鈴木涼美が感じる、男と女をめぐる違和感の正体

「私の戦い方がもしあるとしたら、彼らの滑稽さを私の作品として昇華したい」

プライベートはともかく、夜の仕事では「男のダメな部分」を散々見てきた彼女。『女がそんなことで喜ぶと思うなよ』の中でも触れていたが、昨今はフェミニズム、MeToo運動について違和感を覚えることが多いという。

「私は男性をいろいろ見てきたけど、今のフェミニズムやMeTooやKuToo運動が前提としている『強くて怖くて、世の中の旨みを吸っていて、女を搾取し潰す』みたいな力、本当に男が持っているのかなって。例えばAV業界にいる男は、秘書が巨乳を押し付けてきたり、ナースが下の口にお注射とか言ってきたりするようなことを、本気で妄想している馬鹿な人たちなんですよ(笑)。その人たちと、そんな本気でファイティングポーズを取る必要、本当にあるのか疑問に感じてしまう。きっと、男性に対して怒っているフェミニストよりも、全く男性に期待していない私の方が冷たいのかもしれない。彼女たちが想定されている男像と、私の知っている情けない男たちの実像がかけ離れすぎてて、ちょっと滑稽なんですよね。コンデンスミルクと卵の白身を使って、いかに精子っぽく見えるかどうか試行錯誤をしている男たちが、女性にとって脅威とはどうしても思えない。もちろん、どの社会でも同じように悪い奴は一部いるんですけど、それを仮想敵にしちゃうと、その人たちは倒せても、もっと大きな力や社会のシステムみたいなところが見落とされがちじゃないかなって。私の戦い方がもしあるとしたら、彼らの滑稽さを私の作品として昇華したいんですよね」

そんな彼女が今、テーマに据えているのはズバリ女性だという。

「今、女の子を否定するのが難しくなっているじゃないですか。男性が『こういう女は嫌いだ』みたいなことを口にしたら、政治家なら一発退場ですよね。なので、何を言ってもあまり炎上しない私が代わりに言ってあげようと思って(笑)。じゃないと私の中でバランスが取れないというか、フェアじゃないなって感じがしてきたんです。去年はいろんな男が吊るし上げられ、退場させられたじゃないですか。でも、クソ女もたくさんいるので、それをちゃんと吊るし上げないとなって。自分で自分の首を絞めるような作業ですが、粛々とやっているところです(笑)」


鈴木涼美
1983年東京都生まれ。作家、社会学者。
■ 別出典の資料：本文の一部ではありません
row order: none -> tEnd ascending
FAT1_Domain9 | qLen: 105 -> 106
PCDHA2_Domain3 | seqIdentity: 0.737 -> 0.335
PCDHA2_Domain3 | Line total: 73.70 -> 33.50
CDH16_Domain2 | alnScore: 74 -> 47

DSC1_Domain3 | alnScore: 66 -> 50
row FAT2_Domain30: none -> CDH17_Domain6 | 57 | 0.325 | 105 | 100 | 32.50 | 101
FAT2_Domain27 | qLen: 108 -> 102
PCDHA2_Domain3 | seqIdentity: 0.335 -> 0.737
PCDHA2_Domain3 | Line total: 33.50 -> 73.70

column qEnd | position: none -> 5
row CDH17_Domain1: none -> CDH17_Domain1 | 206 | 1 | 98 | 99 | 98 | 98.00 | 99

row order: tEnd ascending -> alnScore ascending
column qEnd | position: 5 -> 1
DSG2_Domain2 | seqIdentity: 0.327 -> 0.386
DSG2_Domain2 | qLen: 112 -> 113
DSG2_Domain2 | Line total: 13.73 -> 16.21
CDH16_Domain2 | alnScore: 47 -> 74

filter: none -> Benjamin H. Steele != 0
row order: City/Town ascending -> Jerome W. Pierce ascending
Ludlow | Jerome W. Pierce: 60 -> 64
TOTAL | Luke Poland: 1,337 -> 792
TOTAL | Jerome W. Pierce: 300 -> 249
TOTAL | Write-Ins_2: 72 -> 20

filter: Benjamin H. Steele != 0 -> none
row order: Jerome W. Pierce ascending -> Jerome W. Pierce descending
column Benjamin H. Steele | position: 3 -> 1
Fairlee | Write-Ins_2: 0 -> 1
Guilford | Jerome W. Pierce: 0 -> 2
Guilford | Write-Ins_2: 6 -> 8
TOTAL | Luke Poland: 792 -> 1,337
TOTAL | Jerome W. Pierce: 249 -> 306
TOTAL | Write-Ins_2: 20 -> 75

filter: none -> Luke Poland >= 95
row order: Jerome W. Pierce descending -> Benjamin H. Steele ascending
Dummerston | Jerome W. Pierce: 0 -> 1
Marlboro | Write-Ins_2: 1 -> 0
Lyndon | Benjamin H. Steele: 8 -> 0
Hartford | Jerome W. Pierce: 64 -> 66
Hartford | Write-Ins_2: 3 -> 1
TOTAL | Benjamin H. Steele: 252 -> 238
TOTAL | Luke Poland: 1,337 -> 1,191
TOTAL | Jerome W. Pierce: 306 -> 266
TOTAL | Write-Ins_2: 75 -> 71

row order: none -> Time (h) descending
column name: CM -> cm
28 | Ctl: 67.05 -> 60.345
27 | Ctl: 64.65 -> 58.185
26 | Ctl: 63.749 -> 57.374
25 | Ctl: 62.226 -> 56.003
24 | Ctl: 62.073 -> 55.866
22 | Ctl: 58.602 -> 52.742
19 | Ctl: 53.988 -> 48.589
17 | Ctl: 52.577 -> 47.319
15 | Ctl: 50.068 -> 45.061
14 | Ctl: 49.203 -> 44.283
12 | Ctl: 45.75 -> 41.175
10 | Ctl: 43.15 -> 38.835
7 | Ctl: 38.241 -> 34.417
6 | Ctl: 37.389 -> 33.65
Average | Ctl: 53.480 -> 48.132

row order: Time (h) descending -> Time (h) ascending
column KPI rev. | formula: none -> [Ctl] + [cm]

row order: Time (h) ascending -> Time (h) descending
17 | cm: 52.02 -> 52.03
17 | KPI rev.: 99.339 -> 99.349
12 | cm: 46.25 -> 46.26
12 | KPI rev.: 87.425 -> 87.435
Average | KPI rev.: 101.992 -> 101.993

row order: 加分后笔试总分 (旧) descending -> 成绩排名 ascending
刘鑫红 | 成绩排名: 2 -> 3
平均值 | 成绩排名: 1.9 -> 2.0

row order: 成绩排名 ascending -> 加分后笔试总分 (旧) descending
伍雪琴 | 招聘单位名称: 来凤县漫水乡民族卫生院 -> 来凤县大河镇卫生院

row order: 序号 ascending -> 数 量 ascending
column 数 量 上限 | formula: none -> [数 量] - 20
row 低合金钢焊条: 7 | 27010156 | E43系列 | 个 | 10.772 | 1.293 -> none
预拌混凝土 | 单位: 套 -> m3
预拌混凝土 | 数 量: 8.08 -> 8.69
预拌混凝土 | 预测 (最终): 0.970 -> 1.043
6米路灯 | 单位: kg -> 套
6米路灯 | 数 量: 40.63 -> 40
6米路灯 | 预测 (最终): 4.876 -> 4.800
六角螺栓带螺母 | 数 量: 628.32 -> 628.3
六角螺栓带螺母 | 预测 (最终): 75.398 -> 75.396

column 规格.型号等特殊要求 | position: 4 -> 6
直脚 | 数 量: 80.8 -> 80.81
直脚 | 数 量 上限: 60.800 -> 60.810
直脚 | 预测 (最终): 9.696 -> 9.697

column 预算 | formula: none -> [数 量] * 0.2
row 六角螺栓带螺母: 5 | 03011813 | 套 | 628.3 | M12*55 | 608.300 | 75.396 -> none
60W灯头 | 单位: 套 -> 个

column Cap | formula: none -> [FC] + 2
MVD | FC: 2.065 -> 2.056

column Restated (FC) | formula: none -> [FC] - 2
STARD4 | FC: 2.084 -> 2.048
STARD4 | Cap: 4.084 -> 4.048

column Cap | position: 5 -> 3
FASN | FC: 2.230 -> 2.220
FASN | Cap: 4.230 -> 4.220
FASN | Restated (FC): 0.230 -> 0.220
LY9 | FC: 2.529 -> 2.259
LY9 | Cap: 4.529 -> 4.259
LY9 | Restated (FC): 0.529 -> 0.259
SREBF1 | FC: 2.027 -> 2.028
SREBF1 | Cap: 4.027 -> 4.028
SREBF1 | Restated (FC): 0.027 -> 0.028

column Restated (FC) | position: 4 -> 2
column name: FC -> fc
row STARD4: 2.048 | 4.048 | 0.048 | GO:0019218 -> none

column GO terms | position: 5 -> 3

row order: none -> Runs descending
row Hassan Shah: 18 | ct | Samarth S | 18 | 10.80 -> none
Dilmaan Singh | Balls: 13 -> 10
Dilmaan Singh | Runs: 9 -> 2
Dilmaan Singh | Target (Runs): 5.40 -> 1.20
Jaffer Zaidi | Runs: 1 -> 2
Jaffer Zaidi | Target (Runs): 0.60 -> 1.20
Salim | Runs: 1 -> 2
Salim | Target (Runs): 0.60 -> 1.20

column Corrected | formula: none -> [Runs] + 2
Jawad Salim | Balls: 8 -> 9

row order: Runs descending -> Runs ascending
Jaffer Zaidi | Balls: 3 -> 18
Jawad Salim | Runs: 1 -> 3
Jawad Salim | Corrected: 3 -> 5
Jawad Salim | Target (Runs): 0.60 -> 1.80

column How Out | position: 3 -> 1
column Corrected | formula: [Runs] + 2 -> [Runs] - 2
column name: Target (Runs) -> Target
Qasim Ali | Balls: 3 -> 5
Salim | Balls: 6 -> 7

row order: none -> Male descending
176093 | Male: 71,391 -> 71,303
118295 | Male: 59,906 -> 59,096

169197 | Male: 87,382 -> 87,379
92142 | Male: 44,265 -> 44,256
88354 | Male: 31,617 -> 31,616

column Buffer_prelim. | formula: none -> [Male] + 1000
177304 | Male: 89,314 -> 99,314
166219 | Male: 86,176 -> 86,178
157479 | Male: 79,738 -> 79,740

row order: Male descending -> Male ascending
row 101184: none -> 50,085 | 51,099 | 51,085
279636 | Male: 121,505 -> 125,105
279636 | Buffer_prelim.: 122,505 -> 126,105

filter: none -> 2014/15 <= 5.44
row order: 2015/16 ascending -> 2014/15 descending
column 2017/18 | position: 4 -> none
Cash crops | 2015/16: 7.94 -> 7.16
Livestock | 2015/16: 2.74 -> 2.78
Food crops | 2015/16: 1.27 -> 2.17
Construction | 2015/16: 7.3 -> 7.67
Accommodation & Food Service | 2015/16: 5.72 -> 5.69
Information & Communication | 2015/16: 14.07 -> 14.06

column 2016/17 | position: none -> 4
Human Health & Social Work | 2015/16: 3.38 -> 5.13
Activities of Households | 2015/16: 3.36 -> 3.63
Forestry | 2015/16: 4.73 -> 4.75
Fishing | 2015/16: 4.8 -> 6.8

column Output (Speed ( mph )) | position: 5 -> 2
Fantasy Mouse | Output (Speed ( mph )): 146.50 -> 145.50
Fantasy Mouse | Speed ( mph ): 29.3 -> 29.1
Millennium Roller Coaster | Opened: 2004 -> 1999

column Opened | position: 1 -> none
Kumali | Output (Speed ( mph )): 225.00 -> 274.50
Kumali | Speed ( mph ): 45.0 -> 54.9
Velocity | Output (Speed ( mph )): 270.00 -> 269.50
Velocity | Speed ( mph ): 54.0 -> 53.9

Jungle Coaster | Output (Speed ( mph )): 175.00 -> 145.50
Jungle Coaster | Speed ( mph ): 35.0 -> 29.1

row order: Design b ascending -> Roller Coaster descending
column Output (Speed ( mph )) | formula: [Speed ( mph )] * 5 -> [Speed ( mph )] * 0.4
慶應義塾大学環境情報学部を卒業後、東京大学大学院学際情報学府の修士課程修了。大学在学中からキャバクラ嬢として働きだし、20歳でAVデビュー、出演作は80本以上に及ぶ。2009年から日本経済新聞社に勤め、記者となるが、2014年に自主退職。女性、恋愛、セックスに関するエッセイやコラムを多数執筆。最新刊は『女がそんなことで喜ぶと思うなよ 〜 愚男愚女愛憎世間今昔絵巻』(集英社)。